🤖 AI Summary
Existing frame interpolation and novel view synthesis methods suffer from distributional mismatches in training data—frame interpolation focuses on temporal motion from a single camera, while view synthesis targets stereo depth estimation—preventing fair cross-task comparison. To address this, we introduce the first dense linear camera array dataset explicitly designed for multi-view frame generation, enabling unified evaluation across both temporal and spatial dimensions and filling a critical gap in cross-modal video generation benchmarks. Leveraging this dataset, we conduct a systematic benchmark of 3D Gaussian Splatting, classical optical flow-based methods, and deep learning-based frame interpolation algorithms. Results reveal a performance reversal: on real-world scenes, traditional methods outperform deep learning approaches by ~3.5 dB PSNR; conversely, on synthetic scenes, 3D Gaussian Splatting surpasses others by nearly 5 dB. This work establishes a new empirical standard for evaluating video generation models.
📝 Abstract
Many methods exist for frame synthesis in image sequences but can be broadly categorised into frame interpolation and view synthesis techniques.

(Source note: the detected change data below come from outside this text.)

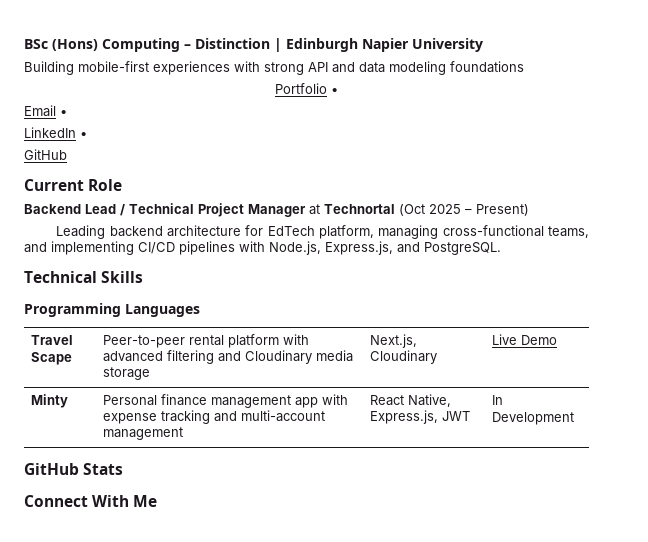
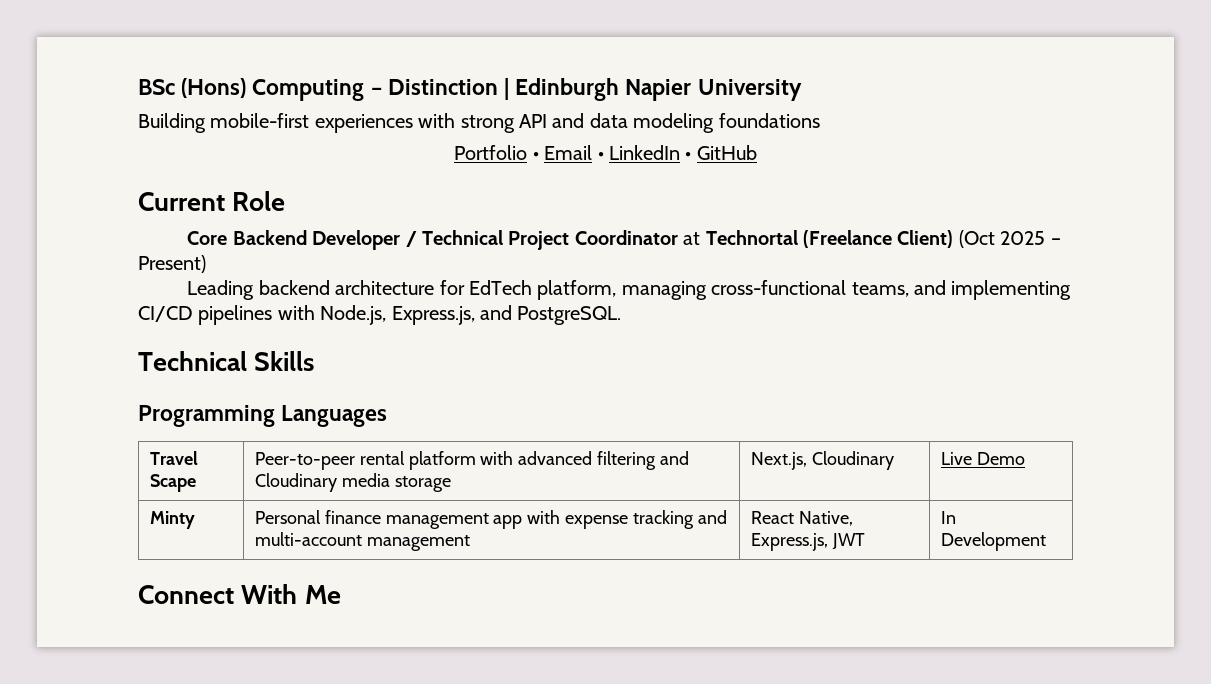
- Portfolio •
- Email •
- LinkedIn •
- GitHub
+ Portfolio • Email • LinkedIn • GitHub
- Backend Lead / Technical Project Manager at Technortal (Oct 2025 – Present)
+ Core Backend Developer / Technical Project Coordinator at Technortal (Freelance Client) (Oct 2025 – Present)
- GitHub Stats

Fundamentally, both frame interpolation and view synthesis tackle the same task, interpolating a frame given surrounding frames in time or space. However, most frame interpolation datasets focus on temporal aspects with single cameras moving through time and space, while view synthesis datasets are typically biased toward stereoscopic depth estimation use cases. This makes direct comparison between view synthesis and frame interpolation methods challenging. In this paper, we develop a novel multi-camera dataset using a custom-built dense linear camera array to enable fair comparison between these approaches. We evaluate classical and deep learning frame interpolators against a view synthesis method (3D Gaussian Splatting) for the task of view in-betweening. Our results reveal that deep learning methods do not significantly outperform classical methods on real image data, with 3D Gaussian Splatting actually underperforming frame interpolators by as much as 3.5 dB PSNR. However, in synthetic scenes, the situation reverses -- 3D Gaussian Splatting outperforms frame interpolation algorithms by almost 5 dB PSNR at a 95% confidence level.